L’œuvre installée au château de Vincennes nous sensibilise à ce que l’on pourrait considérer comme étant le premier #MeToo de notre imaginaire mythologique : la muse Daphné poursuivie sans relâche par le dieu Apollon, bien décidé à arriver à ses fins avec la belle jeune femme. Mais c’était sans compter sur la détermination de Daphné, aidée par son père Pénée qui la transforme en laurier afin qu’Apollon ne puisse plus la poursuivre de ses ardeurs. L’Arbre de vie de Joana Vasconcelos appelle à la liberté des femmes et rend hommage à la détermination de celles qui se battent pour être libre.
Avec son lustre monumental La Mariée, l’artiste interroge la condition des femmes dans le mariage. Le lustre est immaculé, blanc, vierge. La mise en scène de tampons hygiéniques rappelle le mythe séculaire du sang dans la nuit de noces et, par là, remet en question le mythe de la virginité associé à la pureté des femmes non-mariées.
L’engagement féministe de Joana Vasconcelos est au cœur de son travail : ses œuvres amènent une réflexion subtile autour de la condition féminine, nous poussent à nous interroger avec humour et à porter un regard critique sur notre société contemporaine. Cependant, ses œuvres décalées ne sont pas toujours du goût de tous.

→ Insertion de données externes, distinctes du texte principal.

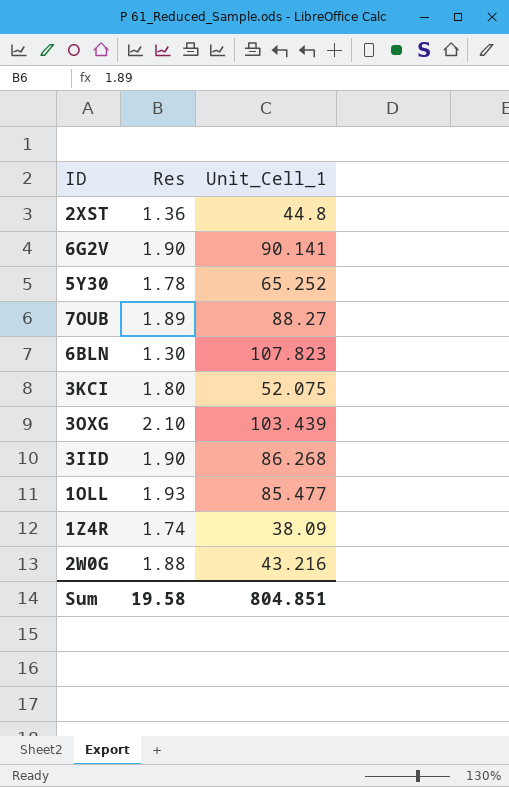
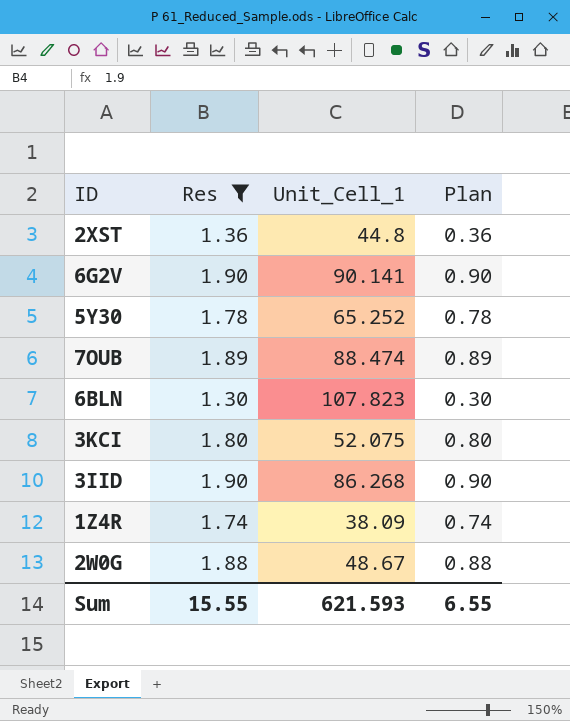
filter: none -> Res <= 1.90
column Plan | formula: none -> [Res] - 1
7OUB | Unit_Cell_1: 88.27 -> 88.474
2W0G | Unit_Cell_1: 43.216 -> 48.67
Sum | Res: 19.58 -> 15.55
Sum | Unit_Cell_1: 804.851 -> 621.593

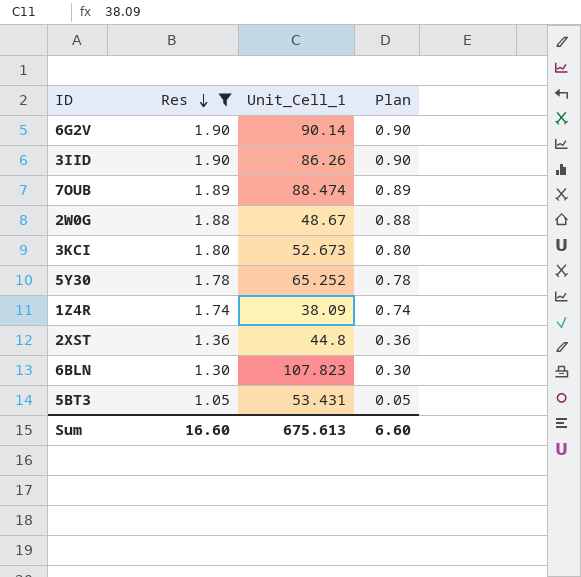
row order: none -> Res descending
6G2V | Unit_Cell_1: 90.141 -> 90.14
3IID | Unit_Cell_1: 86.268 -> 86.26
3KCI | Unit_Cell_1: 52.075 -> 52.673
row 5BT3: none -> 1.05 | 53.431 | 0.05
Sum | Res: 15.55 -> 16.60
Sum | Unit_Cell_1: 621.593 -> 675.613
Sum | Plan: 6.55 -> 6.60

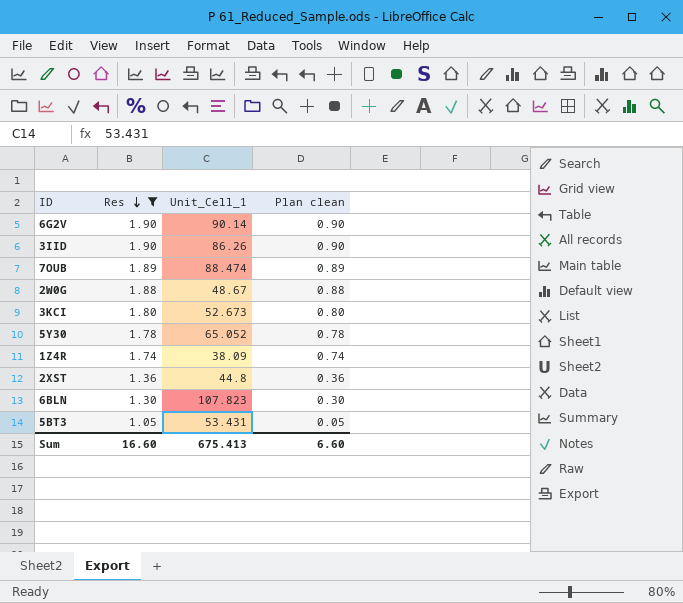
column name: Plan -> Plan clean
5Y30 | Unit_Cell_1: 65.252 -> 65.052
Sum | Unit_Cell_1: 675.613 -> 675.413

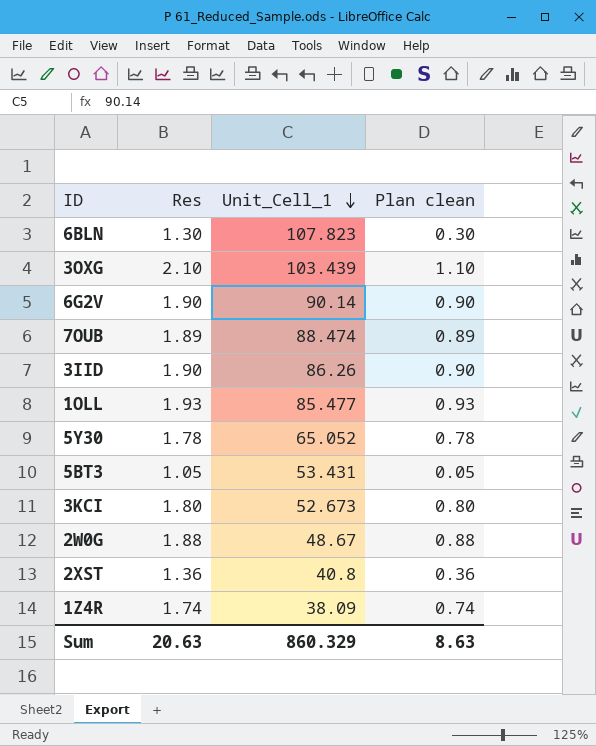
filter: Res <= 1.90 -> none
row order: Res descending -> Unit_Cell_1 descending
2XST | Unit_Cell_1: 44.8 -> 40.8
Sum | Res: 16.60 -> 20.63
Sum | Unit_Cell_1: 675.413 -> 860.329
Sum | Plan clean: 6.60 -> 8.63

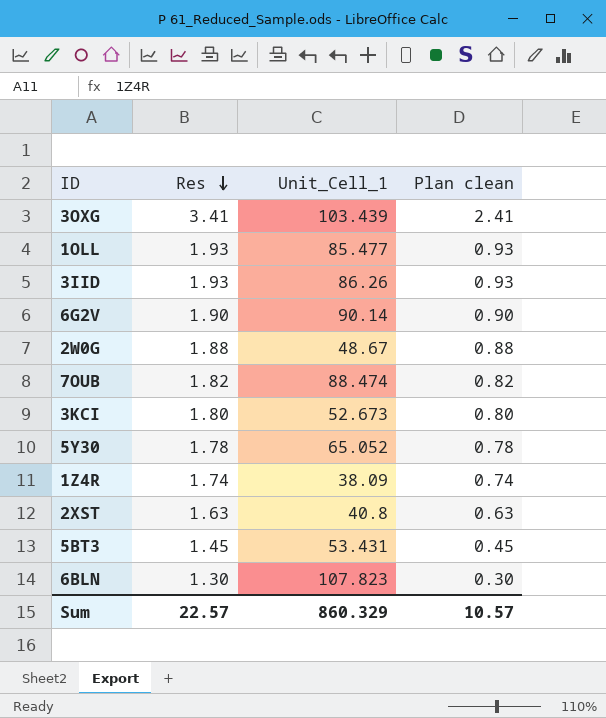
row order: Unit_Cell_1 descending -> Res descending
3OXG | Res: 2.10 -> 3.41
3OXG | Plan clean: 1.10 -> 2.41
3IID | Res: 1.90 -> 1.93
3IID | Plan clean: 0.90 -> 0.93
7OUB | Res: 1.89 -> 1.82
7OUB | Plan clean: 0.89 -> 0.82
2XST | Res: 1.36 -> 1.63
2XST | Plan clean: 0.36 -> 0.63
5BT3 | Res: 1.05 -> 1.45
5BT3 | Plan clean: 0.05 -> 0.45
Sum | Res: 20.63 -> 22.57
Sum | Plan clean: 8.63 -> 10.57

Détail de La Mariée, exposée au CentQuatre à Paris

Une artiste excentrique qui a fait scandale

L’excentricité et l’humour de Joana Vasconcelos ne font pas toujours l’unanimité. Lors de la préparation de son exposition à Versailles, l’artiste a été rattrapée par la censure. Parmi les œuvres installées au sein des salles du château, La Mariée a fait scandale : comment peut-on imaginer installer un lustre de tampons hygiéniques au sein de Versailles ? Tout à fait scandaleux ! La décision a été prise de bannir cette œuvre du château : une censure qui a choisit d’ignorer la démarche décalée de l’artiste, consistant à se jouer des codes convenus pour interpeller le spectateur. La Mariée est une œuvre à laquelle Joana Vasconcelos tient beaucoup, car elle entre en résonance avec son engagement féministe et parce que c’est l’œuvre qui a projeté sa carrière d’artiste à la Biennale de Venise en 2005. Ce scandale n’a cependant pas entaché la réputation de l’artiste, alors d’autant plus médiatisée, et a fait tourner beaucoup d’yeux vers son travail engagé, critique et plein d’humour. Le CentQuatre à Paris a d’ailleurs exposé La Mariée juste après sa censure par Versailles.

Alors pour vous ressourcer auprès d’une artiste aussi drôle qu’engagée, n’oubliez pas d’aller vous recueillir sous son Arbre de vie au château de Vincennes, il fait des merveilles…

Une installation à aller voir jusqu’au 3 septembre 2023 : profitez-en, avec ce temps de rêve, c’est idéal.